The background of this report shows one of the faces. Yes, you too are being watched…

















Yvonne taking pictures under watchful eyes.



Just outside the Bayon temple, we found a group of monkeys. While the lady below left was busy with her baby, other members of the group inspected our bike truck, had fun looking at themselves in the rearview mirrors of the car and trying to get into the cab.








This is the famous elephant terrace at the royal palace in Angkor Thom.


(The thumbnail on the index site showed Yvonne and Juergen with elephant sculptures in the background).






The purpose of the group of 12 towers known under the name Prasat Suor Prat is not clear.


They were built under Jayavarman VII’s reign and may have been a viewing area for the large parade ground in front of the palace.


















Ta Prohm is a Buddhist temple built by Jayavarman VII dedicated to the memory of the king’s mother and spiritual guide.


Because of the difficulty to extricate the temple from the vegetation it was left untouched by archeologists.












 Because of its natural state, it is possible to experience what early explorers found in the middle of the 19th c.













We biked to Banteay Srei which is a stunning temple some 16 mi north of the Angkor area.


The French archeologist who worked at Angkor called it a precious gem and a jewel of Khmer art. It dates from the 10th c. and is a Hindu temple dedicated to Shiva.


A special feature of the exquisite decoration was the use of a hard pink sandstone which enabled the technique of sandalwood carving.














One of the towers of Banteay Srei.









The purpose of building on the left side of the picture (referred to as a library) is not known.


The pediment portrays a scene during which the giant Ravana shakes Mount Kailasa, the private dwelling place of Shiva.




Angkor was built in the heart of rich agrarian plains with its principal source of water supplied by the Siem Reap river called Ganges by the Khmer. It has its source some 25 mi north of Angkor at what used to be called Mahendra Mountain (Mountain of Shiva). There it flows over symbolic representations of Shiva, lingas sculpted in the rock of the river bed. Once the river has been sanctified by this contact with the god, it flows down the steep slope and irrigates the plains.


From Banteay Srei we drove some 10 mi NE and hiked to the place called 1000 lingas. In a temporarily dry part of the river one can see the symbolic linga representation below a sculpture in the rocks (left picture).










This is a submerged linga/yoni presentation that’s often found in temples.











More unusual is this presentation with several lingas inside and outside a yoni.









Banteay Samre is a Hindu temple dating from the 12th c.


It’s one of the most complete temples in the Angkor area since it has been restored.









The temple had an interior moat (now dry). The stairs leading to the moat are bordered by serpent balustrades with finely carved heads.

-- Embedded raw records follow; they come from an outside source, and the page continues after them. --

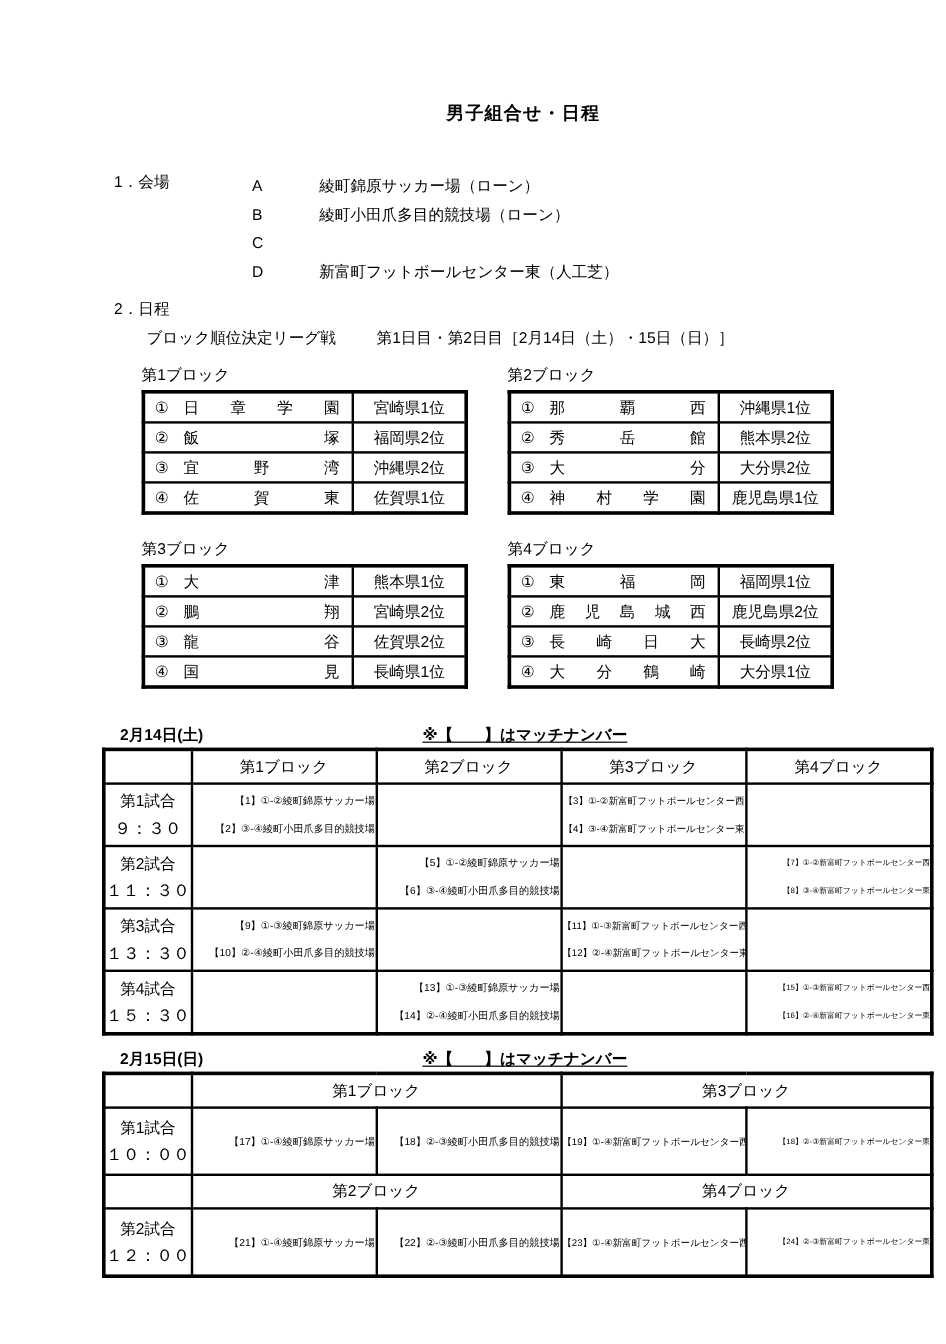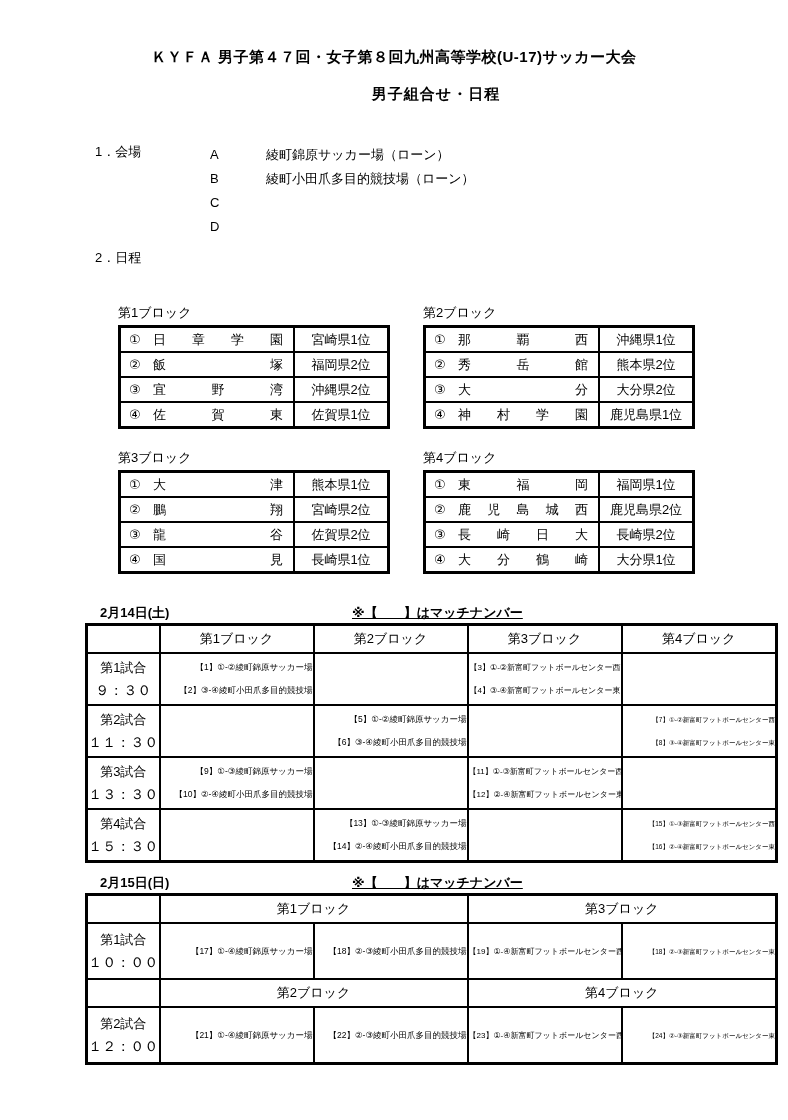--- a/index.html
+++ b/index.html
@@ -40,42 +40,46 @@
   .d2c1{font-size:8.5px;}
   .d2c2{font-size:8.5px;}
   .d2c3{font-size:8px;}
   .d2c4{font-size:6.5px;}
 </style>
 </head>
 <body>
 
 <div class="page">
 
-  <div class="title">ＫＹＦＡ 男子第４７回・女子第８回九州高等学校(U-17)サッカー大会</div>
   <div class="subtitle">男子組合せ・日程</div>
 
   <div class="sec-heading" style="left:95px;top:143px;">1．会場</div>
   <div class="venue-list">
     <div class="venue-row">
       <span class="venue-code">A</span>
       <span class="venue-name">綾町錦原サッカー場（ローン）</span>
     </div>
     <div class="venue-row">
       <span class="venue-code">B</span>
       <span class="venue-name">綾町小田爪多目的競技場（ローン）</span>
     </div>
     <div class="venue-row">
       <span class="venue-code">C</span>
     </div>
     <div class="venue-row">
       <span class="venue-code">D</span>
+      <span class="venue-name">新富町フットボールセンター東（人工芝）</span>
     </div>
   </div>
 
   <div class="sec-heading" style="left:95px;top:249px;">2．日程</div>
+  <div class="sec2-sub">
+    <span>ブロック順位決定リーグ戦</span>
+    <span>第1日目・第2日目［2月14日（土）・15日（日）］</span>
+  </div>
 
   <div class="block" style="left:118px;top:303px;">
     <div class="block-label">第1ブロック</div>
     <table class="block-table">
       <tbody>
           <tr>
         <td>
               <div class="team-inner">
                 <span class="team-no">①</span>
                 <span class="team-name">日章学園</span>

Preah Khan is considered one of the great monument symbols of Jayavarman VII’s reign.


It was consecrated to the cult of the king’s father, identified as Avalokiteshvara.









The 12th c. Neak Pean Buddhist temple of is set in a large manmade pond (now dry).


The principal feature in the pond is the horse Balaha (right side of the picture) a manifestation of the bodhisattva Avalokiteshvara rescuing the merchant Simhala and his companions.








East Mebon is a Hindu temple dedicated to Shiva dating from the 10th c.


Beautifully sculpted 6ft high, monolithic elephants stand majestically at the corners.














The stairways of East Mebon are flanked by lions.











Banteay Kdei entrance.








Banteay Kdei (above, left, below) was built as a Buddhist monastic complex by Jayavarman VII.


It has four entrance gates in the Bayon style, each with four faces looking in the cardinal directions.













Banteay Kdei.









We watched a beautiful sunset from the Preah Rup temple.


It’s a Hindu temple dedicated to Shiva built in the 10th c. Pedestals flanking the stairways are adorned with seated lions.